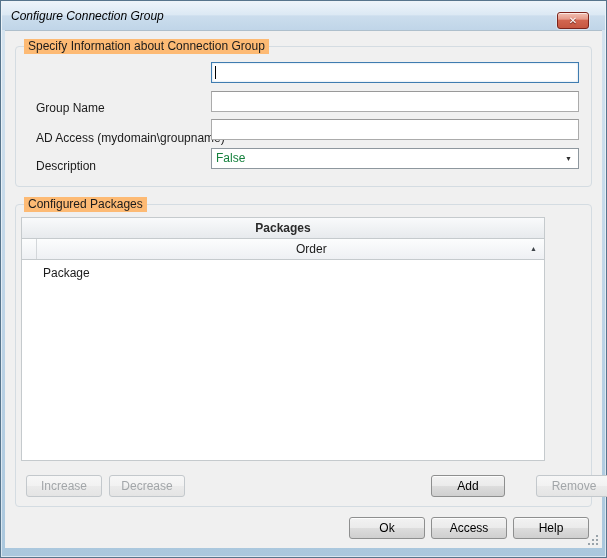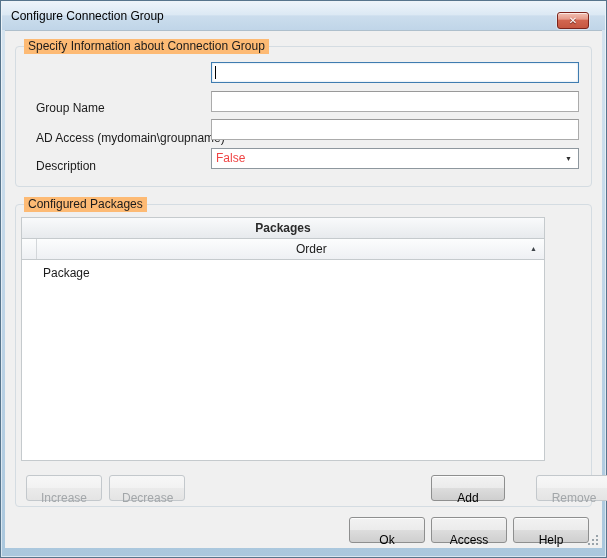--- a/index.html
+++ b/index.html
@@ -18,6 +18,7 @@
   .titlebar {
     position:absolute; left:1px; top:1px; right:1px; height:28px;
     background:linear-gradient(to bottom,#ecf3fa 0%,#dce9f4 45%,#cbdded 50%,#c0d5e8 100%);
+    font-style:italic;
   }
   .title-text { position:absolute; left:9px; top:7px; color:#000; white-space:nowrap; }
   .close-btn {

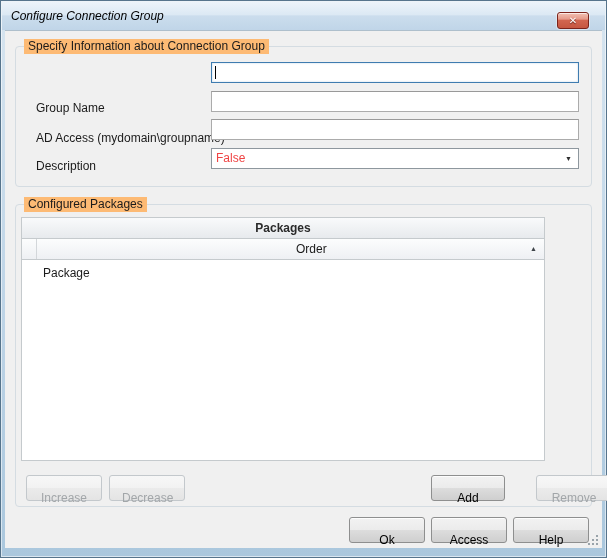--- a/index.html
+++ b/index.html
@@ -62,7 +62,7 @@
     position:absolute; left:195px; width:368px; height:21px;
     border:1px solid #8e979e; background:#fff; cursor:default;
   }
-  .dropdown .dd-value { position:absolute; left:4px; top:0; line-height:19px; color:#ef4444; }
+  .dropdown .dd-value { position:absolute; left:4px; top:0; line-height:19px; color:#15803d; }
   .dropdown .dd-arrow { position:absolute; right:6px; top:0; line-height:19px; font-size:7px; color:#2e2e2e; }
 
   

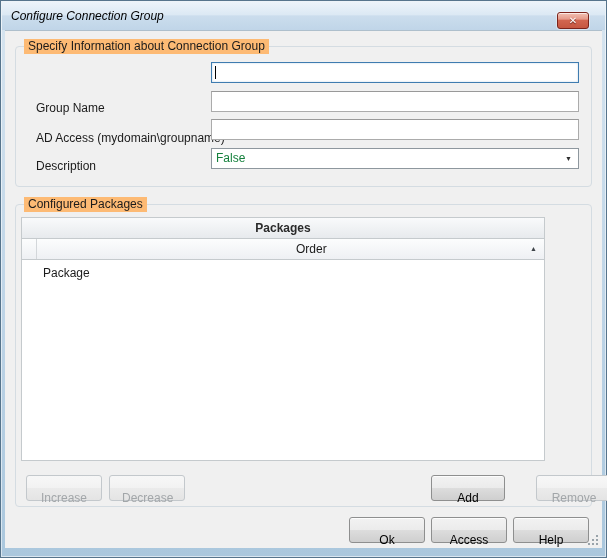--- a/index.html
+++ b/index.html
@@ -92,7 +92,7 @@
     border:1px solid #8e8f8f; border-radius:3px;
     background:linear-gradient(to bottom,#f2f2f2 0%,#ebebeb 50%,#dddddd 50%,#cfcfcf 100%);
     box-shadow:inset 0 1px 0 rgba(255,255,255,.8);
-    padding:12px; text-align:center; line-height:20px; cursor:default;
+    padding:0; text-align:center; line-height:20px; cursor:default;
   }
   .btn.disabled {
     border-color:#c3c8cc; color:#a2a6a9;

──────────────────────────────

WORK INSTRUCTIONS: Each line from the one containing "box-shadow:inset 0 1px" to the end of the listing above should be copied exactly, and nothing else.

SOLUTION TO THIS EXERCISE:
     box-shadow:inset 0 1px 0 rgba(255,255,255,.8);
-    padding:12px; text-align:center; line-height:20px; cursor:default;
+    padding:0; text-align:center; line-height:20px; cursor:default;
   }
   .btn.disabled {
     border-color:#c3c8cc; color:#a2a6a9;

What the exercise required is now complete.